# another mellotan 11 question!



## caiza (May 4, 2004)

once mixed with bac water how long is it good for in the fridge please?

Am guessing a good 20-30 days?

Cheer's!


----------



## ARNIE (Dec 19, 2006)

I was told around two weeks and have used at this length of time and it still made me sick and flushed so must be okay for upto two weeks!


----------



## Nytol (Jul 16, 2005)

According to a guy, who works with this as well as many others for a living, the peptide starts to degrade after 11 days, this has nothing to do with bac or sterile water, it will degrade in either.


----------



## caiza (May 4, 2004)

wHAT MEDICATION CAN I GTAKE TO LIMIT THE SICKY FEELING AND NAUSEA?


----------



## Nytol (Jul 16, 2005)

Stergeon Travel Sickness tabs, from any chemist.


----------



## caiza (May 4, 2004)

Cheer's nytol will nip to the chemist now,Any particular time to take them?With the jab or at night/morning when? and dosage?


----------



## pauly7582 (Jan 16, 2007)

i take it as close to bed time as possible. most of the time i sleep throught the nausea.


----------



## caiza (May 4, 2004)

Is that when you jab your mellanotan mate?Is it the best way to use this stuff nightime jab then next day get your tan either in the sun or tan-bed's


----------



## Nytol (Jul 16, 2005)

caiza said:


> Is that when you jab your mellanotan mate?Is it the best way to use this stuff nightime jab then next day get your tan either in the sun or tan-bed's


It has a long half life, so time of jab is not really important.

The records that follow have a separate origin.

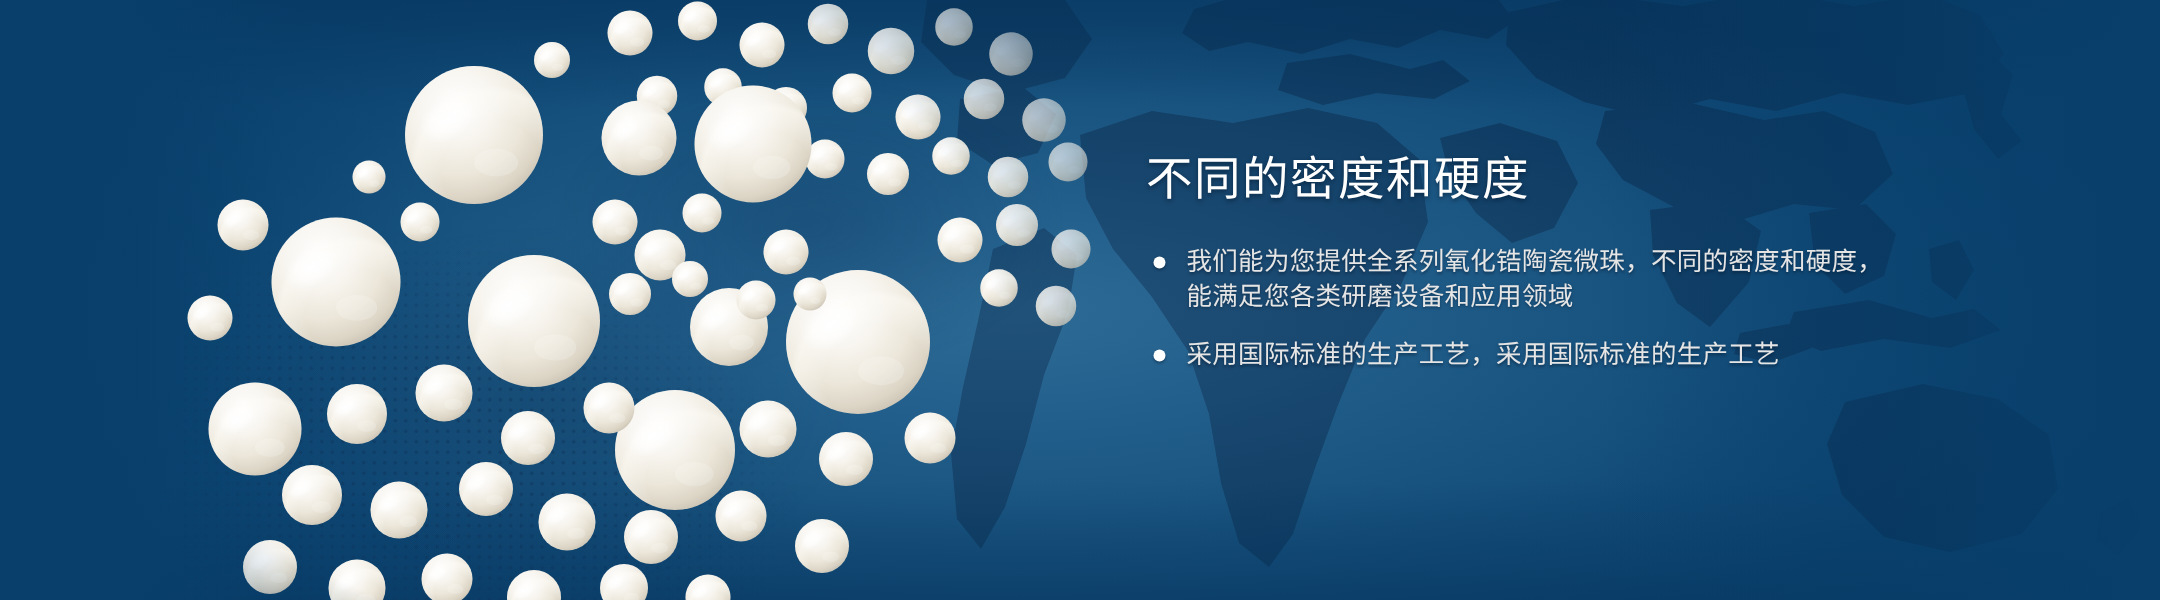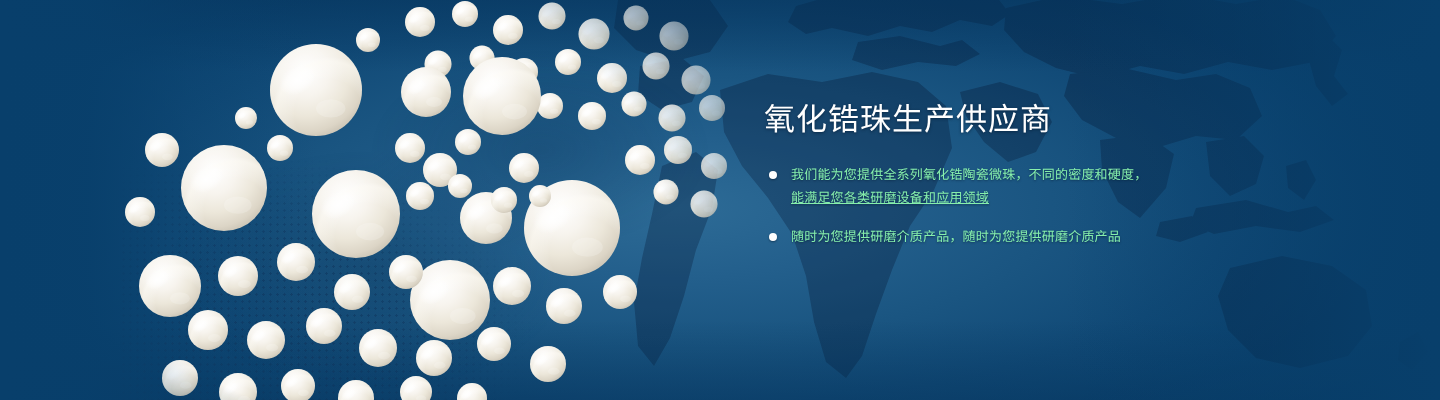"氧化锆珠生产供应商" h1.headline { text: 氧化锆珠生产供应商 -> 不同的密度和硬度 }
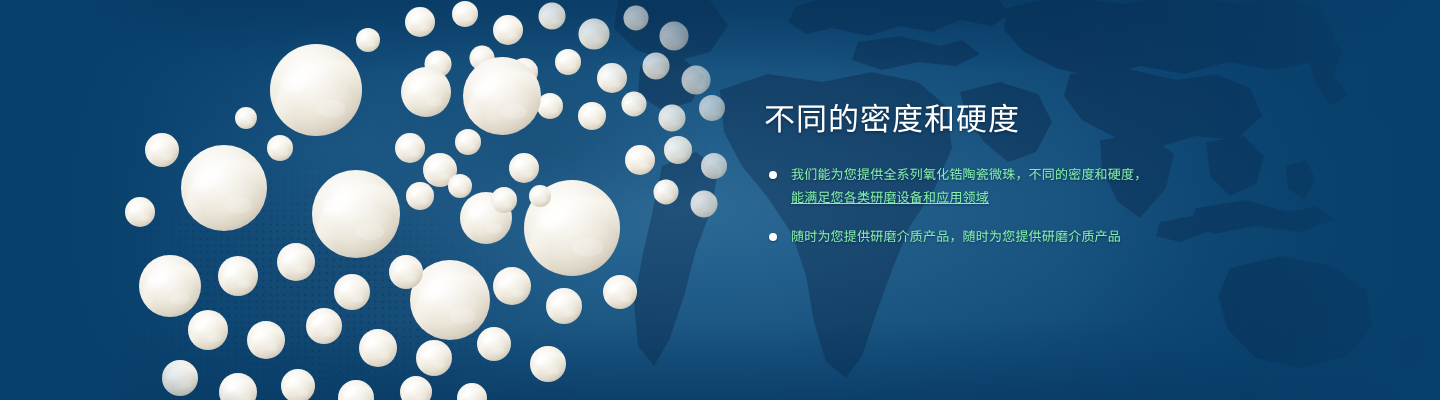"我们能为您提供全系列氧化锆陶瓷微珠，不同的密度和硬度，" .bullet { color: #86efac -> #e5e5e5; font-size: 13px -> 17px }
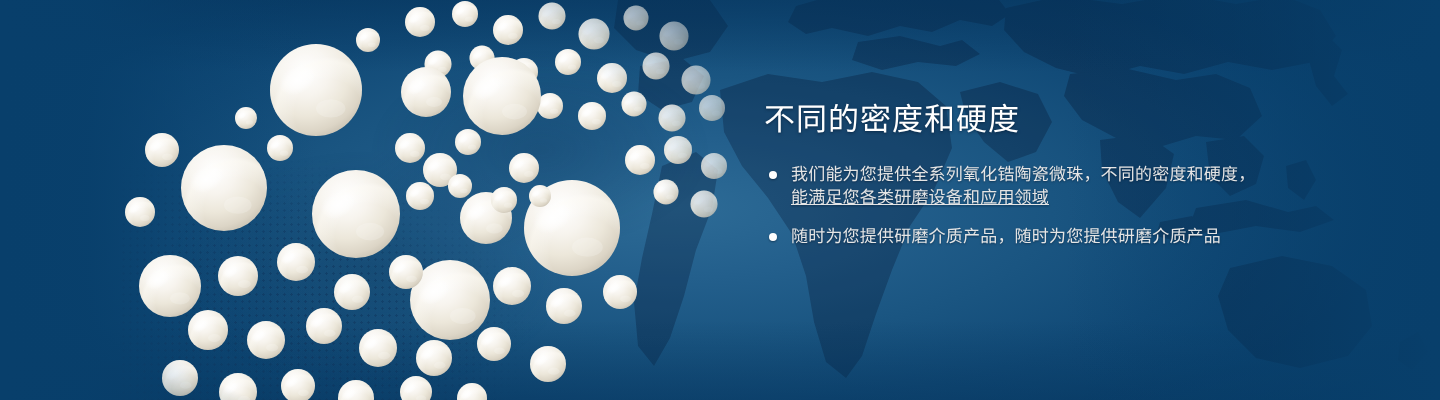"能满足您各类研磨设备和应用领域" .bullet .line2 { text-decoration: underline -> none }
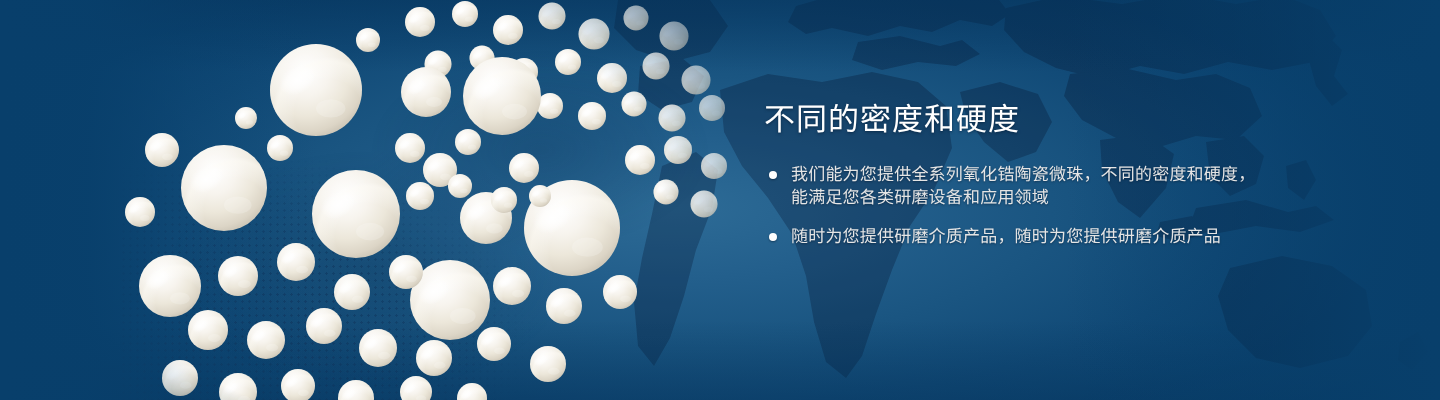"随时为您提供研磨介质产品，随时为您提供研磨介质产品" span { text: 随时为您提供研磨介质产品，随时为您提供研磨介质产品 -> 采用国际标准的生产工艺，采用国际标准的生产工艺 }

Stergeon is an anti histamine based tab, so can make you sleepy, so night time is best, take them an hour before your shot, then I would go to sleep.


----------



## caiza (May 4, 2004)

Ok mate thanks for the info!


----------



## caiza (May 4, 2004)

ive just got some more mallotan from MR in the freezer how long should i leave it in there?


----------



## Nytol (Jul 16, 2005)

Leave it in the freezer until you are ready to reconsitute and use it.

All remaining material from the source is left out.